Dopo la strage di via Fani (dove è stato ucciso Moro il 16 marzo 1978) la polizia suona allo stabile di via Gradoli, covo delle BR, e se ne andò dopo non aver ottenuto risposta.

Questo è strano, perché Luciano Infelisi, il pubblico ministero scelto dal procuratore, aveva dato l’ordine di entrare con la forza negli appartamenti da cui non si aveva risposta. In realtà l’Ucigos, ufficio istituito da Cossiga a sorpresa prima del sequestro, ha gestito tutte le operazioni, e tenuto fuori la Digos.

L’Ucigos bloccò anche il pedinamento di Teodoro Spadaccini, un esponente delle BR noto e che frequentava spesso il covo.

Addirittura, le lettere di Moro non furono date in originale al procuratore della Repubblica, che ricevette solo delle copie da cui non poteva rilevare le impronte digitali; anche gli ordini di cattura contro i presunti responsabili del sequestro furono bloccati.

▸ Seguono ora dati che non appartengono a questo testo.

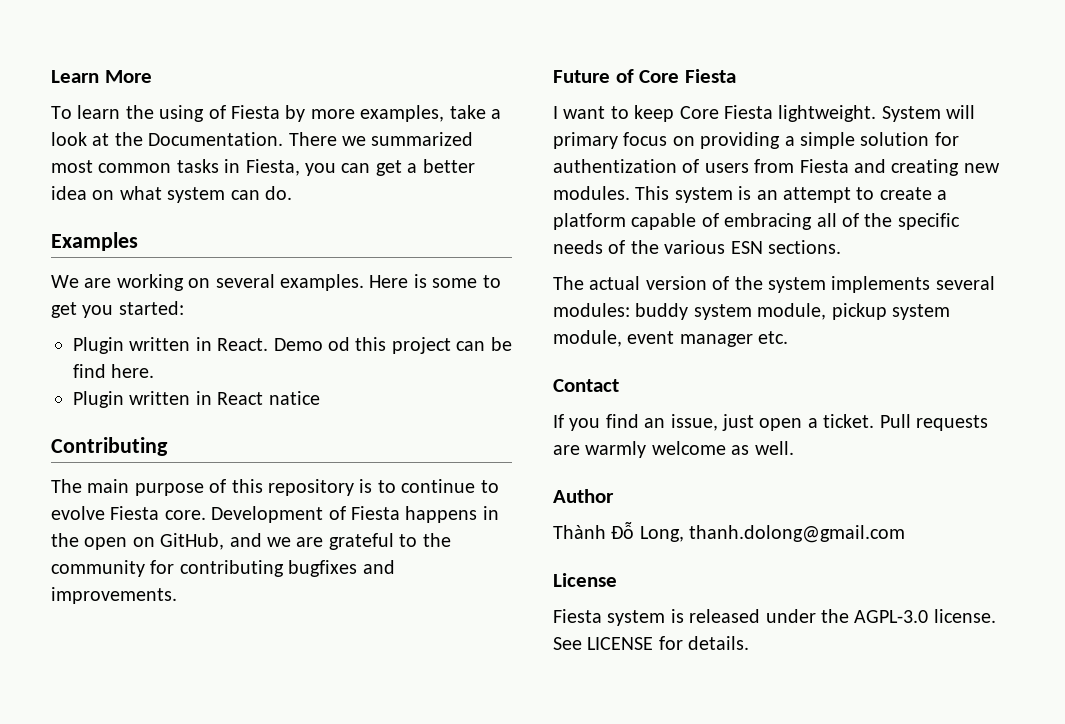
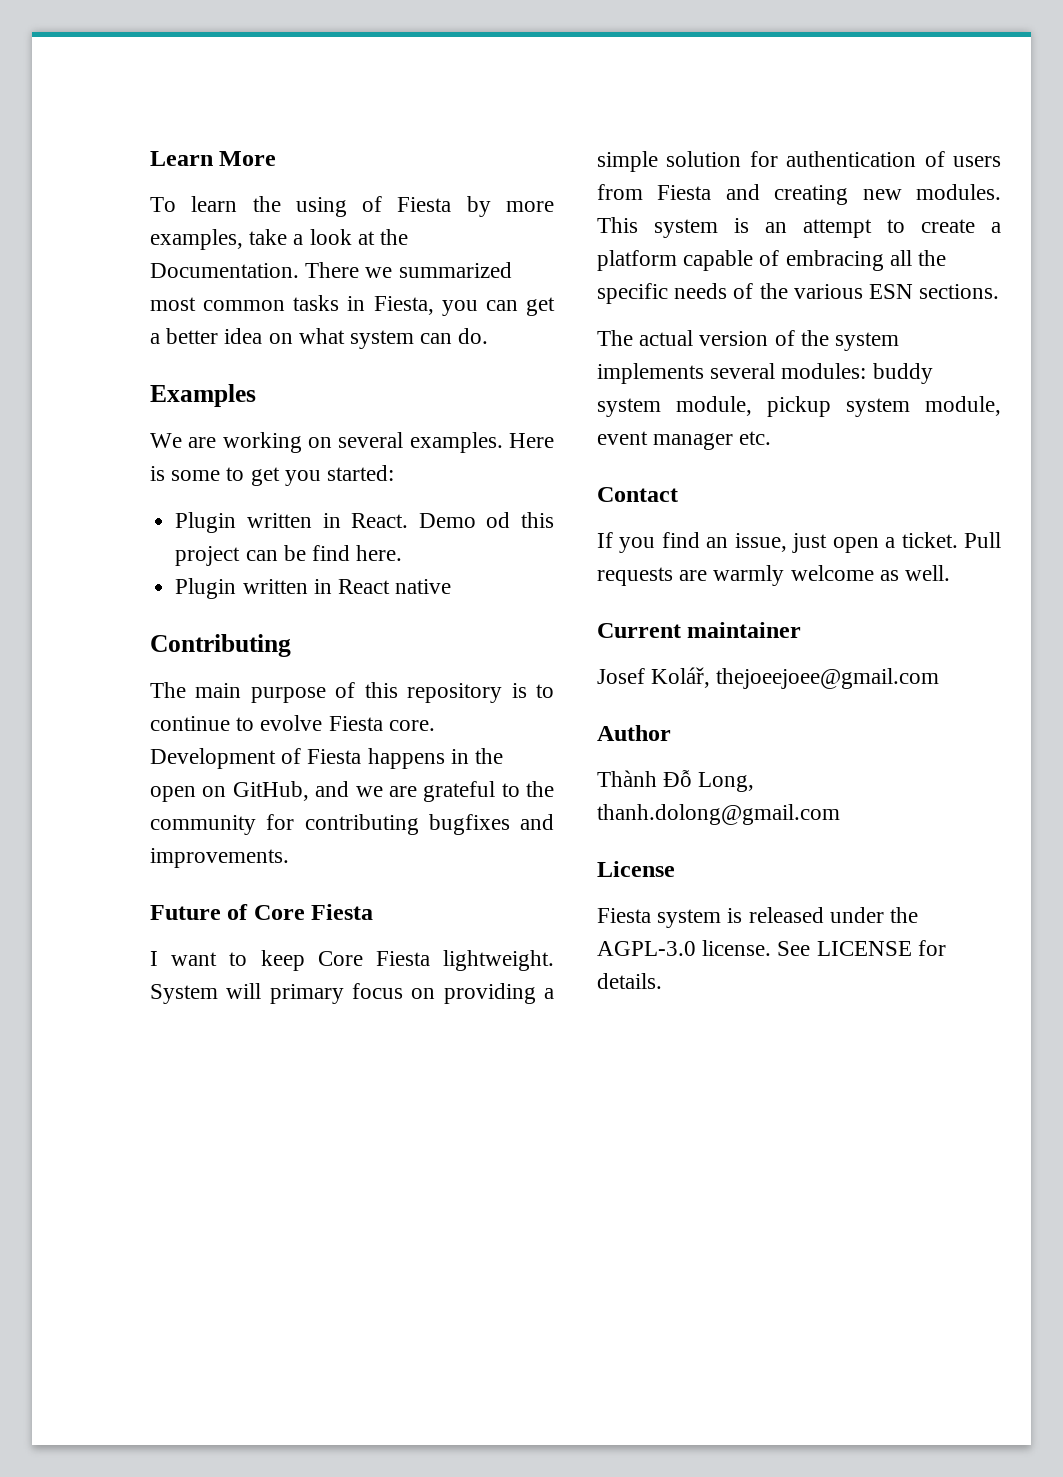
[268,391,320,405] natice -> [395,579,452,594] native
[553,159,677,173] authentization -> [786,151,917,167] authentication
[842,213,859,227] of -> (912, 258) none
(794, 448) none -> [597,622,802,638] [597,667,940,689] // Current maintainer // Josef Kolář, thejoeejoee@gmail.com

Il comunicato numero 7 era stato addirittura falsificato da un certo Chicchiarelli, un input del comitato di crisi del Ministero dell’Interno e dei servizi segreti.
Tale importantissimo comunicato doveva dare un preciso messaggio alle BR del tipo “sappiamo dove siete, possiamo liberare Moro e arrestarvi quando vogliamo. Non lo facciamo perché vogliamo che liquidiate l’ostaggio”. E questo è stato confermato anche da Steve Pieczenic, uno dei massimi esperti di terrorismo americani; e anche dal giornalista Corrado Guerzoni.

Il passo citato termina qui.